_WHAT THIS TASK INVOLVES_.
Sift through the material below and return the lines with "Desa".

_EXCERPTED DATA_.
● ● ● ● ●
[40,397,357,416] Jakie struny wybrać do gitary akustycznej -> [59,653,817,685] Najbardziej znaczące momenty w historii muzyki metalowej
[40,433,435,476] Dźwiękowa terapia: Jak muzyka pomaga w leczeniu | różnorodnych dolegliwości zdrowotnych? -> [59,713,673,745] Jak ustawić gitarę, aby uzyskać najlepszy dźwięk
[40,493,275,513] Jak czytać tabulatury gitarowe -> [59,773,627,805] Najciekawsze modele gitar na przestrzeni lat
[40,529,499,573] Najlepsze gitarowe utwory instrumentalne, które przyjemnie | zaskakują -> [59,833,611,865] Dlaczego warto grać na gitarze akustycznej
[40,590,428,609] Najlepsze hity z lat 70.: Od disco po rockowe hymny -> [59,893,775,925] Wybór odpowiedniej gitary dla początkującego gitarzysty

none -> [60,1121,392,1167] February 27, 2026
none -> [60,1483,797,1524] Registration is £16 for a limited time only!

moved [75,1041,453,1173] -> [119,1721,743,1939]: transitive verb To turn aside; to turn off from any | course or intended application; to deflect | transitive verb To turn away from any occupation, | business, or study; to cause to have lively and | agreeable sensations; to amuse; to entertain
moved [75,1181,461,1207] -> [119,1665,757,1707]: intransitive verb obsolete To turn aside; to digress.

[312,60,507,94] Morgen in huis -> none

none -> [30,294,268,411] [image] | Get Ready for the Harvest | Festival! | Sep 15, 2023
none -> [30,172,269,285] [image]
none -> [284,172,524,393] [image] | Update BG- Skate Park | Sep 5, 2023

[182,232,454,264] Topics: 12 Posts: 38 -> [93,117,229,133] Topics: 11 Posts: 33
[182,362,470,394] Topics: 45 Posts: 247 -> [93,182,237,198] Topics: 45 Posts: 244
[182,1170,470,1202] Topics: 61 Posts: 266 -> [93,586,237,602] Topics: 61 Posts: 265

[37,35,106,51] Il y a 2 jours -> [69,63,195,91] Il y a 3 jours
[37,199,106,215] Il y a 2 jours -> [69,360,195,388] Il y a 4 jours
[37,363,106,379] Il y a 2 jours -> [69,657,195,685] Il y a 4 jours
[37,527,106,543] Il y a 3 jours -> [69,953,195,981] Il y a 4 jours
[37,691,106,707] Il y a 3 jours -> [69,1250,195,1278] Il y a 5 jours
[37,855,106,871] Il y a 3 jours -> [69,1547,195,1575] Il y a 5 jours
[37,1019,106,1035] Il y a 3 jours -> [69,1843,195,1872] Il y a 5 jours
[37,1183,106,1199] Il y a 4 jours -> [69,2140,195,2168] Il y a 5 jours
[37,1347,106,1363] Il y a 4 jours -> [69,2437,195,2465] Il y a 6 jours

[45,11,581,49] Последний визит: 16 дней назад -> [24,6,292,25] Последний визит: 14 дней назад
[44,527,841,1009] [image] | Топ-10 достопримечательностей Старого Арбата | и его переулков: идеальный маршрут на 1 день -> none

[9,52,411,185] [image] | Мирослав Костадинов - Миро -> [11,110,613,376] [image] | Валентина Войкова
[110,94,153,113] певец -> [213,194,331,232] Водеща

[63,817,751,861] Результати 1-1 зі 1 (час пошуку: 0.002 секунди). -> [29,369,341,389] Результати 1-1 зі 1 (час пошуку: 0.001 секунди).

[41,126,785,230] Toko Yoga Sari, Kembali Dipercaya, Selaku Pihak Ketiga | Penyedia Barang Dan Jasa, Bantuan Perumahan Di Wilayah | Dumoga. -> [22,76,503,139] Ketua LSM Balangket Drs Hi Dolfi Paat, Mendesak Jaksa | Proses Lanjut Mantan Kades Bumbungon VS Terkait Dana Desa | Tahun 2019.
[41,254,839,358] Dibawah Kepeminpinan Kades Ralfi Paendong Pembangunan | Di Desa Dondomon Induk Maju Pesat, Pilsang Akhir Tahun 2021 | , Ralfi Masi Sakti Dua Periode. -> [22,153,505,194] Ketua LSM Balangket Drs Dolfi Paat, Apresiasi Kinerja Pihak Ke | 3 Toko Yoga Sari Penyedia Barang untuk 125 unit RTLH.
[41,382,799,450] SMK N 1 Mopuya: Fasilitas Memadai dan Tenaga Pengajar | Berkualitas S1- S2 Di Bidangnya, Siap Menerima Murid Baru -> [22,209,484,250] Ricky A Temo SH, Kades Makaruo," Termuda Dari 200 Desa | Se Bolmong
● ● ● ● ●
_ANSWER BOX_.
[41,126,785,230] Toko Yoga Sari, Kembali Dipercaya, Selaku Pihak Ketiga | Penyedia Barang Dan Jasa, Bantuan Perumahan Di Wilayah | Dumoga. -> [22,76,503,139] Ketua LSM Balangket Drs Hi Dolfi Paat, Mendesak Jaksa | Proses Lanjut Mantan Kades Bumbungon VS Terkait Dana Desa | Tahun 2019.
[41,254,839,358] Dibawah Kepeminpinan Kades Ralfi Paendong Pembangunan | Di Desa Dondomon Induk Maju Pesat, Pilsang Akhir Tahun 2021 | , Ralfi Masi Sakti Dua Periode. -> [22,153,505,194] Ketua LSM Balangket Drs Dolfi Paat, Apresiasi Kinerja Pihak Ke | 3 Toko Yoga Sari Penyedia Barang untuk 125 unit RTLH.
[41,382,799,450] SMK N 1 Mopuya: Fasilitas Memadai dan Tenaga Pengajar | Berkualitas S1- S2 Di Bidangnya, Siap Menerima Murid Baru -> [22,209,484,250] Ricky A Temo SH, Kades Makaruo," Termuda Dari 200 Desa | Se Bolmong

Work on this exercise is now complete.